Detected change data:
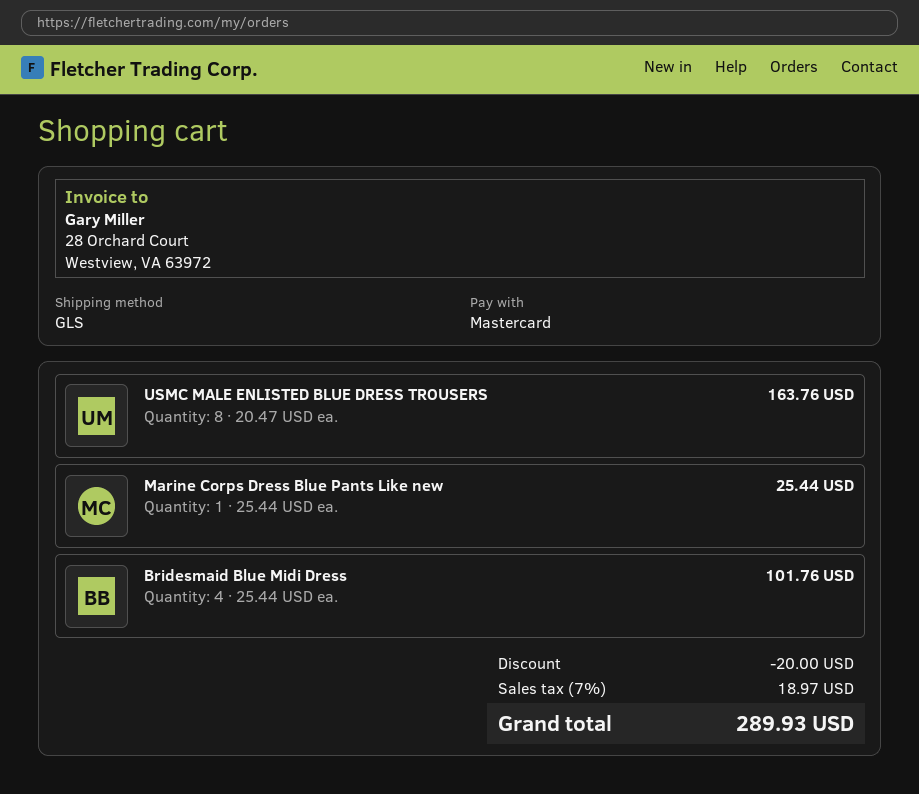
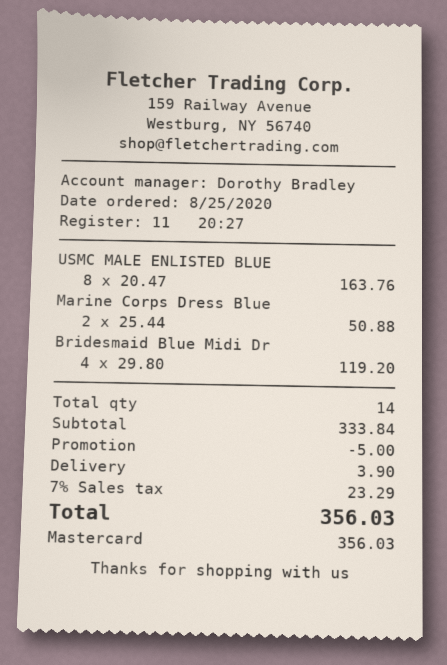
Marine Corps Dress Blue Pants Like new: 1 x 25.44 = 25.44 -> 2 x 25.44 = 50.88
Bridesmaid Blue Midi Dress: 4 x 25.44 = 101.76 -> 4 x 29.80 = 119.20
discount: 20.00 -> 5.00
shipping: none -> 3.90
tax: 7% = 18.97 -> 7% = 23.29
total: 289.93 -> 356.03

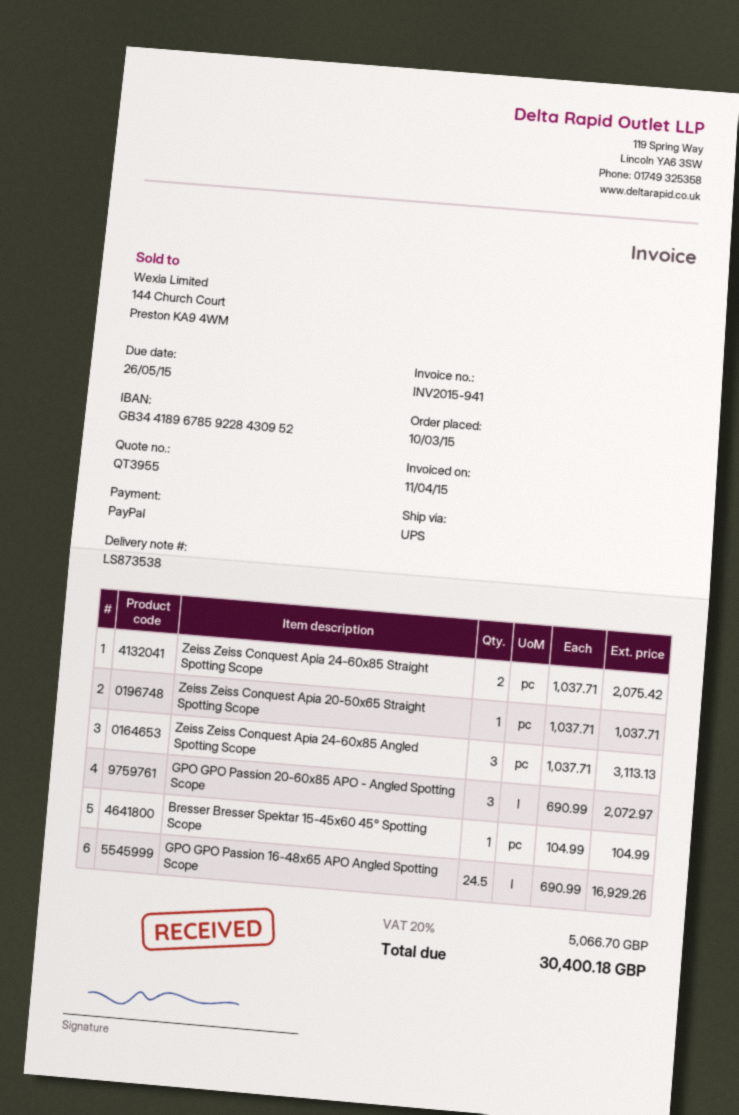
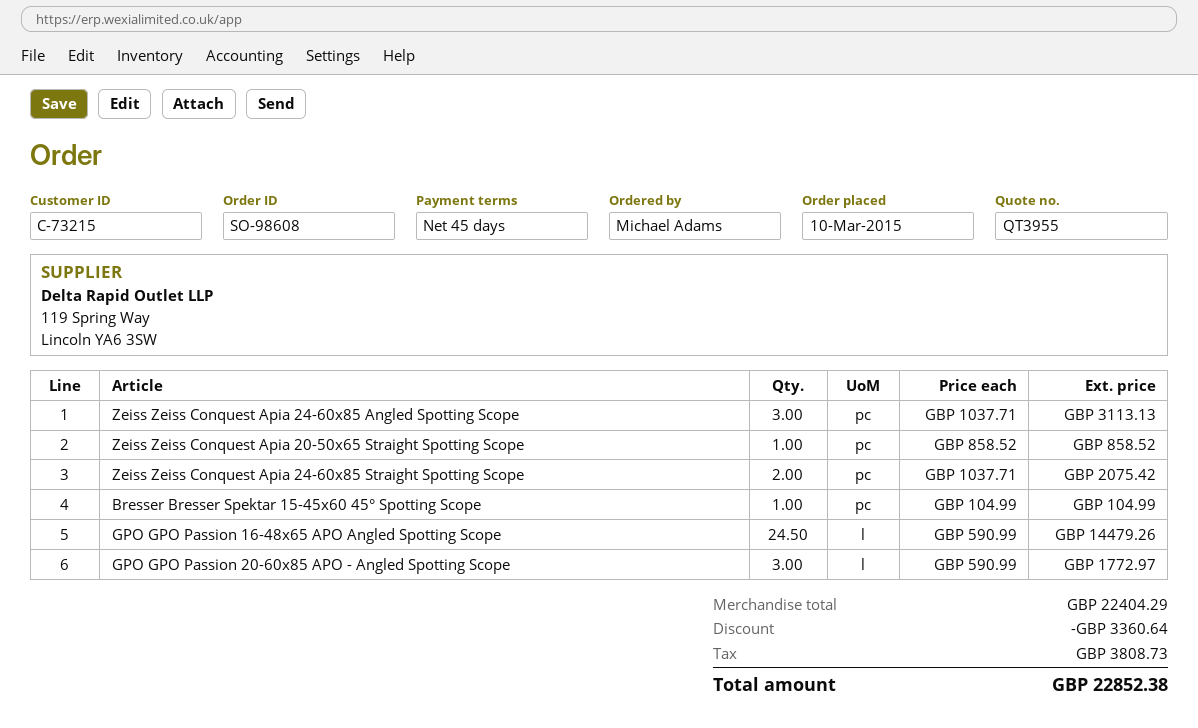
Zeiss Zeiss Conquest Apia 20-50x65 Straight Spotting Scope: 1 x 1037.71 = 1037.71 -> 1 x 858.52 = 858.52
GPO GPO Passion 20-60x85 APO - Angled Spotting Scope: 3 x 690.99 = 2072.97 -> 3 x 590.99 = 1772.97
GPO GPO Passion 16-48x65 APO Angled Spotting Scope: 24.5 x 690.99 = 16929.26 -> 24.5 x 590.99 = 14479.26
discount: none -> 3360.64
tax: 5066.70 -> 3808.73
total: 30400.18 -> 22852.38

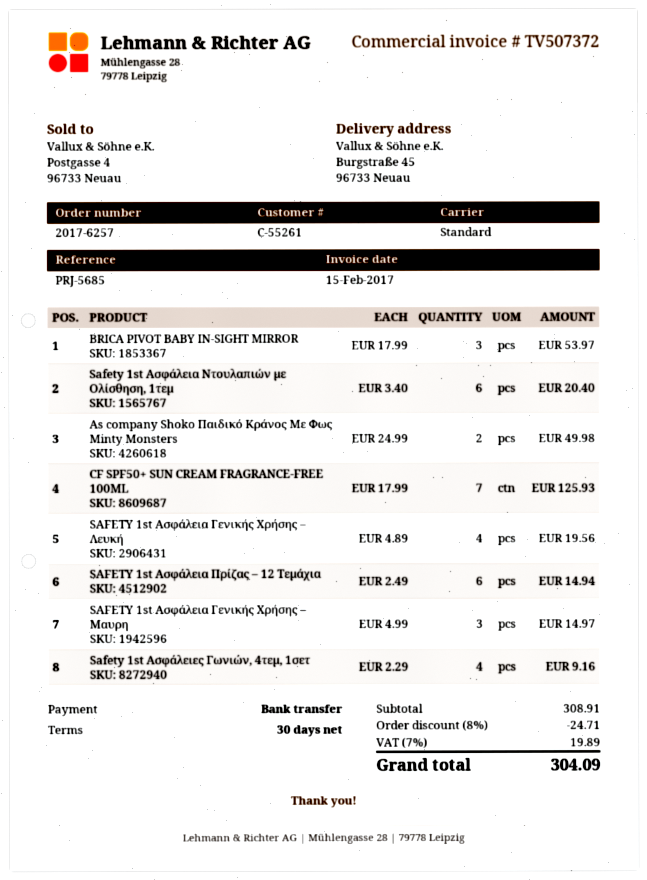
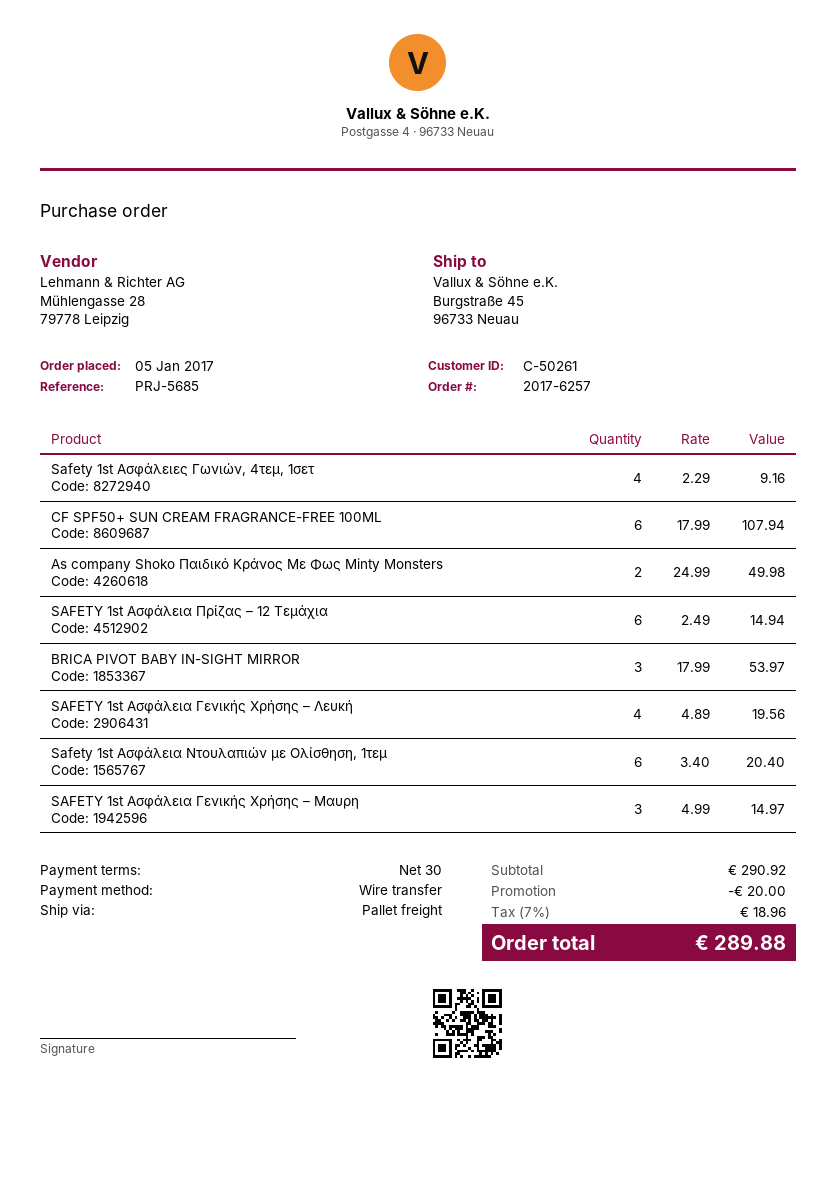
customer number: C-55261 -> C-50261
shipping method: standard -> pallet freight
CF SPF50+ SUN CREAM FRAGRANCE-FREE 100ML: 7 x 17.99 = 125.93 -> 6 x 17.99 = 107.94
subtotal: 308.91 -> 290.92
discount: 24.71 -> 20.00
tax: 7% = 19.89 -> 7% = 18.96
total: 304.09 -> 289.88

(What to work on):
For each record above, write it out exactly and omit any picture.

(Result below):
Marine Corps Dress Blue Pants Like new: 1 x 25.44 = 25.44 -> 2 x 25.44 = 50.88
Bridesmaid Blue Midi Dress: 4 x 25.44 = 101.76 -> 4 x 29.80 = 119.20
discount: 20.00 -> 5.00
shipping: none -> 3.90
tax: 7% = 18.97 -> 7% = 23.29
total: 289.93 -> 356.03

Zeiss Zeiss Conquest Apia 20-50x65 Straight Spotting Scope: 1 x 1037.71 = 1037.71 -> 1 x 858.52 = 858.52
GPO GPO Passion 20-60x85 APO - Angled Spotting Scope: 3 x 690.99 = 2072.97 -> 3 x 590.99 = 1772.97
GPO GPO Passion 16-48x65 APO Angled Spotting Scope: 24.5 x 690.99 = 16929.26 -> 24.5 x 590.99 = 14479.26
discount: none -> 3360.64
tax: 5066.70 -> 3808.73
total: 30400.18 -> 22852.38

customer number: C-55261 -> C-50261
shipping method: standard -> pallet freight
CF SPF50+ SUN CREAM FRAGRANCE-FREE 100ML: 7 x 17.99 = 125.93 -> 6 x 17.99 = 107.94
subtotal: 308.91 -> 290.92
discount: 24.71 -> 20.00
tax: 7% = 19.89 -> 7% = 18.96
total: 304.09 -> 289.88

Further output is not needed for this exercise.